The Scoop on Poop (and Pee)

Warning: This will get messy with medical details.

In 2012, ten months after my radical hysterectomy due to cervical cancer, I was facing an unfamiliar surgery… a pelvic exenteration.

A pelvic exenteration is the removal of the vagina (I opted for no vaginal reconstruction), bladder, urethra, rectum and part of the colon. I was left with a colostomy (I call Ethel) and a urostomy (I call Fred).

Colostomy = An opening in the abdominal wall in which the end of the colon is brought through the opening to form a stoma. The stoma looks like the lining of your cheek. Unlike the anus, the stoma does not have a shut-off muscle so I cannot control when I go (or the sounds that emit from my stoma – yes, it farts).
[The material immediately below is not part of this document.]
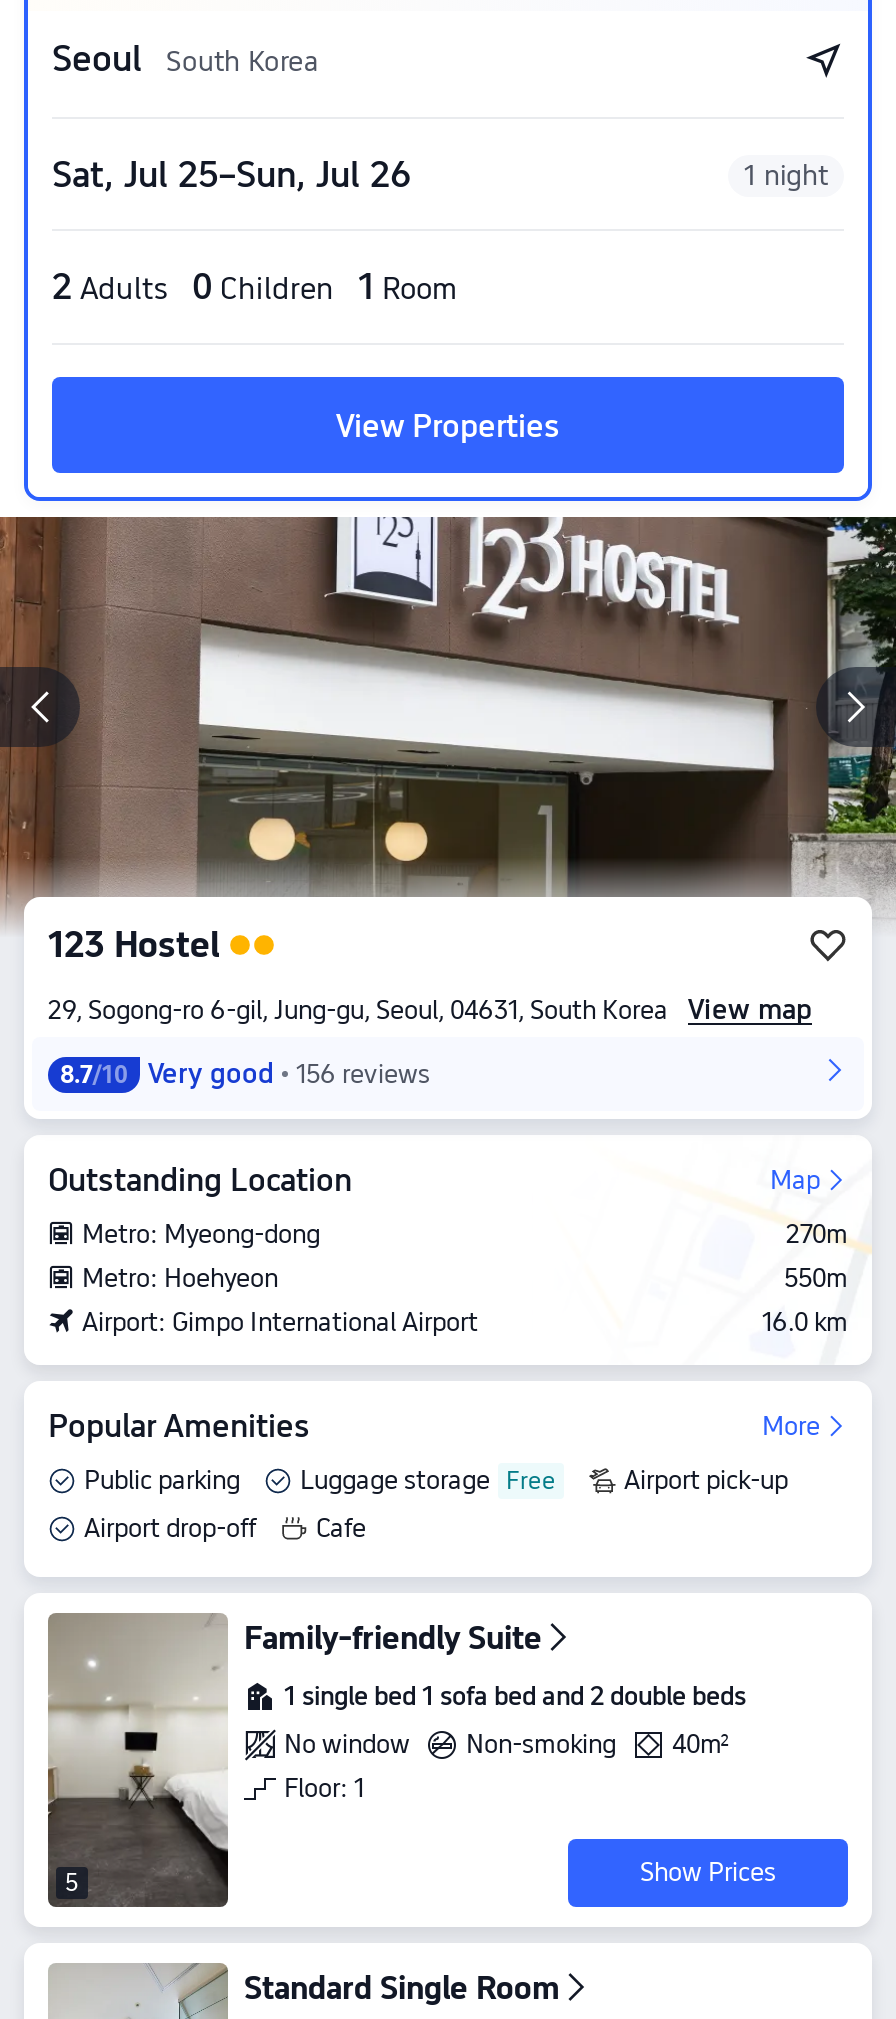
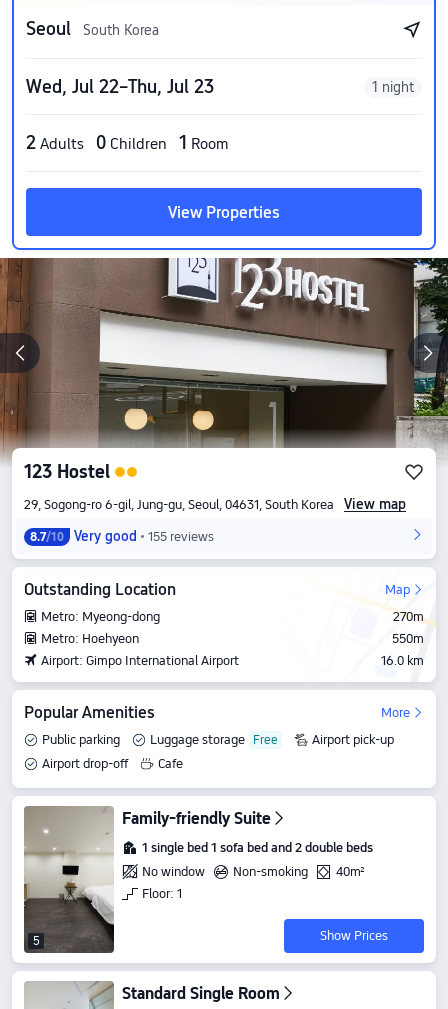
- Sat, Jul 25–Sun, Jul 26
+ Wed, Jul 22–Thu, Jul 23

- 8.7/10 Very good 156 reviews
+ 8.7/10 Very good 155 reviews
Urostomy (Ileal conduit) = Uses a section of the bowel, surgically removed from the digestive tract and repositioned to serve as a conduit for urine from the ureters to a stoma. One end of the conduit attaches to the ureters and the other end to the, in my case, second stoma.

I have bags that attach to appliances (adhesive patches with plastic ring openings) that collect my waste. In the ostomy world, I am a ‘double bagger’.

It took several months to get used to my new life as an ostomate. My husband, an earthly healer, changed my appliances/bags for the first couple months. Getting the appliances to stick to your skin is something most ostomates struggle with. If it doesn’t stick, it’s a hot mess everywhere. My husband’s warm, healing hands held on the appliances for a few minutes, helped fuse the appliance (and made for lovely bonding during this challenging time). Now that I perform weekly changes myself, I resort to using a heating pad for about 10 minutes to adhere the appliances.

For earth-friendly folks like my husband and I, using all this plastic and non-biodegradable stuff motivates us to find alternatives. So far, we’ve found biodegradable colostomy liners that allow me to flush my poop so I use far less exterior bags. And with the drought we are experiencing here in California, I pee outside with the dog every chance I get. That’s right, I pee standing up.

In addition, finding information on ostomies and people with ostomies was not easy. I did find a very helpful, insightful blog, uncoverostomy.org. In a recent blog entry, Jessica talks about a Tosh.0 segment he did on a girl named Laura who posts YouTube videos about living with an ostomy.

I think the Tosh.0 segment was brilliant (lots of poop jokes, yes, but poop can be funny) and Laura’s videos are wonderful. I don’t think the average person even knows what an ostomy is and I like bringing enlightenment through humor.

Watch the Tosh.0 segment by clicking here. In the extended interview here, Laura mentions the difference between an ileostomy (hers) and a colostomy (mine) = watery output (ileostomy) vs. more ‘soft serve’ (colostomy).

That was a butt load of information I know. Hopefully, you have a better understanding of ostomies so the next time we are together and you think me rude for farting in your presence, you’ll know it’s just Ethel.

9 thoughts on “The Scoop on Poop (and Pee)

  1. Thank you so much for posting this! I was looking for comments on the segment for an upcoming presentation I’m doing! I’m so glad you liked it. Also, I love your site! This post is so informational and positive!

  2. I saw that Tosh.0 episode. Laura was amazingly matter of fact and open – demystifying and normalizing life with an ostomy. It’s funny how poop and pee are so hilarious to us from the age of 5, but when it becomes ‘real’, it’s somehow not so funny anymore. But really, it’s all just poop and pee in the end (everyone poops), even if it’s just a little harder to make it funny.

    You are amazing!

  3. On the days when I hurt, when I am “mental”, when I think life is just pushing too hard…I consider your journey and ask myself….is your shit really that bad Cory? :O) Thank you for the smile in my day.

  4. Carol…and you’ll pardon the expression…you’re the shit. I’m very lucky to have met someone as funny, warm and kind as you and Pete. There’s the 300-pound linebacker that looks like a tank and then there’s REAL toughness in people like you that look cancer in the eye and kick it in the ass. You rock! 🙂

  5. I loved your blog entry. If we can’t laugh at ourselves, who can we laugh at. You are also doing a great service to those who need to know that there are alternatives. But once again, I am reminded of what a wonderful, supportive husband you have. Carol, you are blessed that you were able to fight the disease and still have your sense of humor intact. Everyday is a blessing. Love to you and Pete.